++++ Data to process
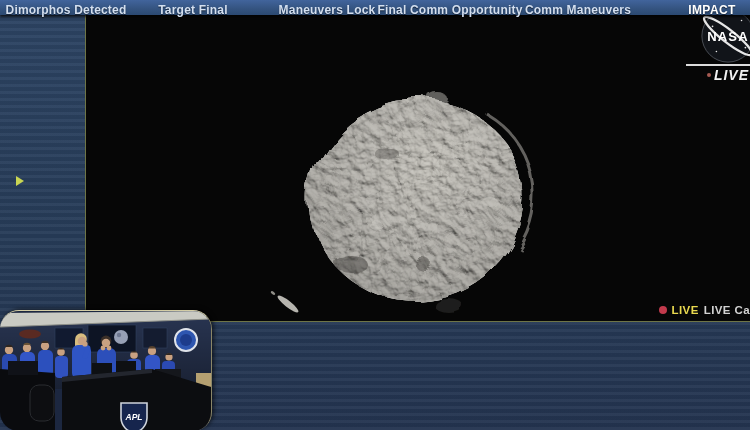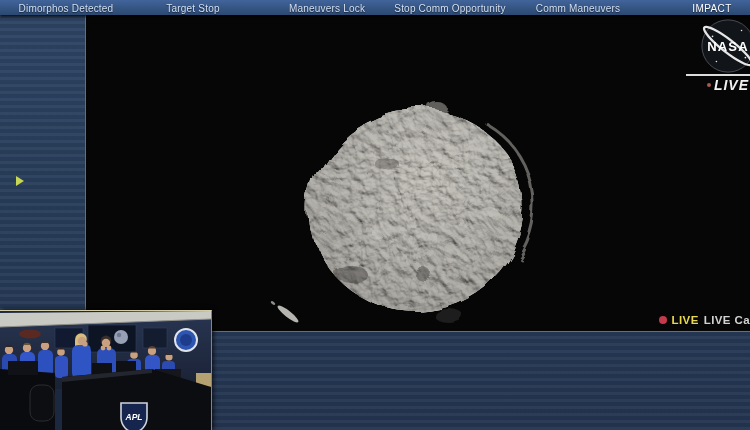"Dimorphos Detected" .milestone { font-size: 10px -> 12px; font-weight: none -> bold }
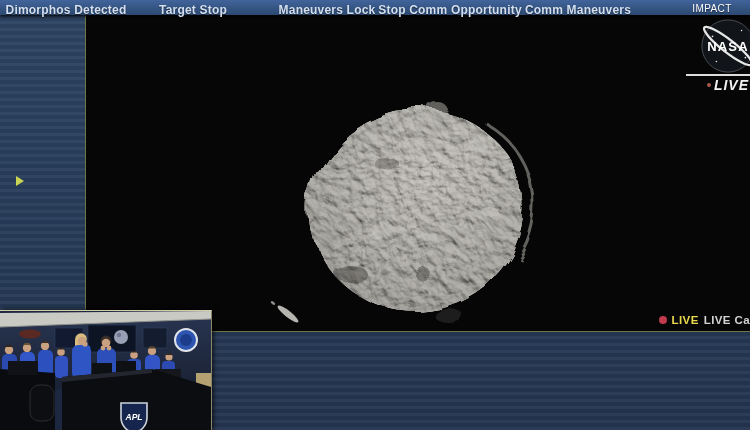"Target Stop" span.milestone { text: Stop -> Final }
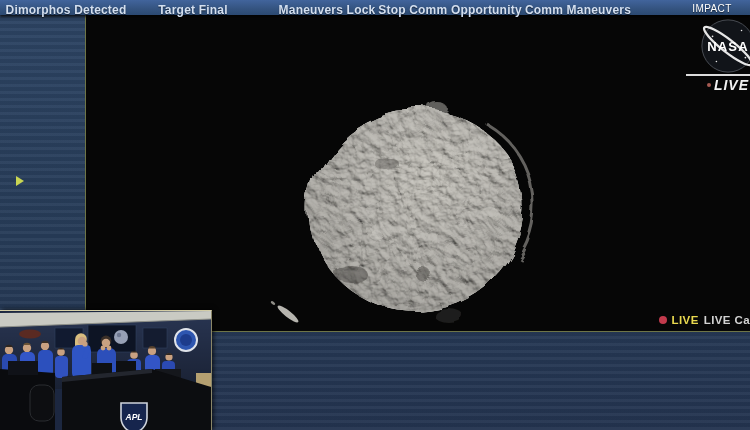"Stop Comm Opportunity" span.milestone { text: Stop -> Final }
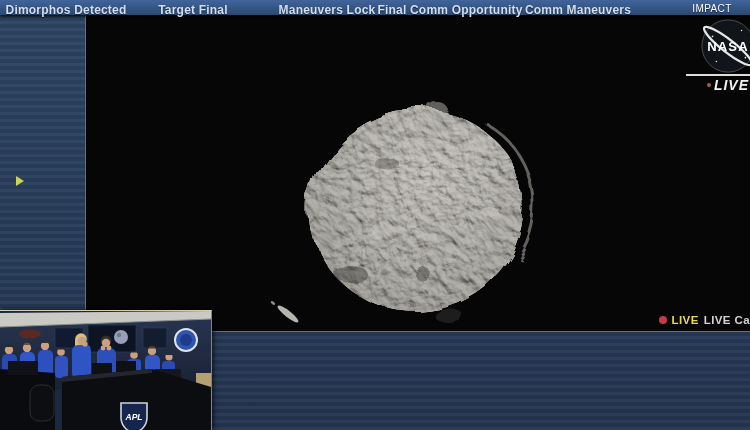"IMPACT" .m5 { font-size: 10px -> 12px; font-weight: normal -> bold }
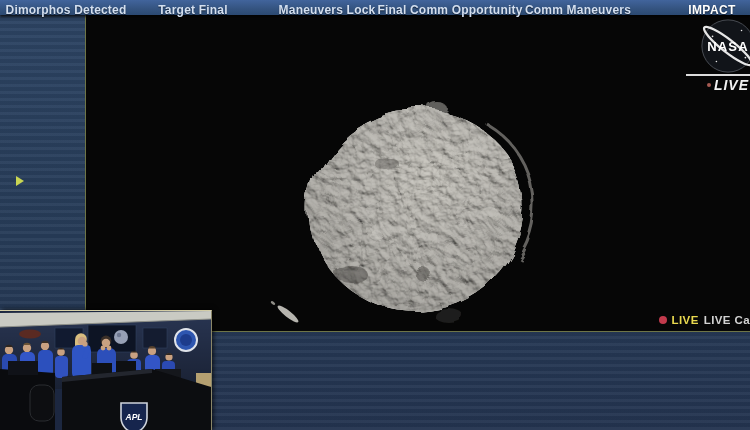"NASA" .video-frame { top: 12px -> 2px }
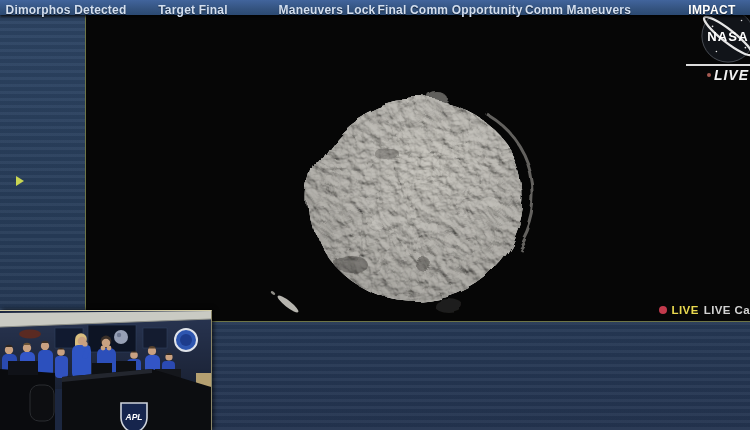"APL" .pip { border-radius: none -> 19px }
++++++++
> Task goal
An unchanged copy of the data, images excluded, is all that should be given.

> Exercise answer
"Dimorphos Detected" .milestone { font-size: 10px -> 12px; font-weight: none -> bold }
"Target Stop" span.milestone { text: Stop -> Final }
"Stop Comm Opportunity" span.milestone { text: Stop -> Final }
"IMPACT" .m5 { font-size: 10px -> 12px; font-weight: normal -> bold }
"NASA" .video-frame { top: 12px -> 2px }
"APL" .pip { border-radius: none -> 19px }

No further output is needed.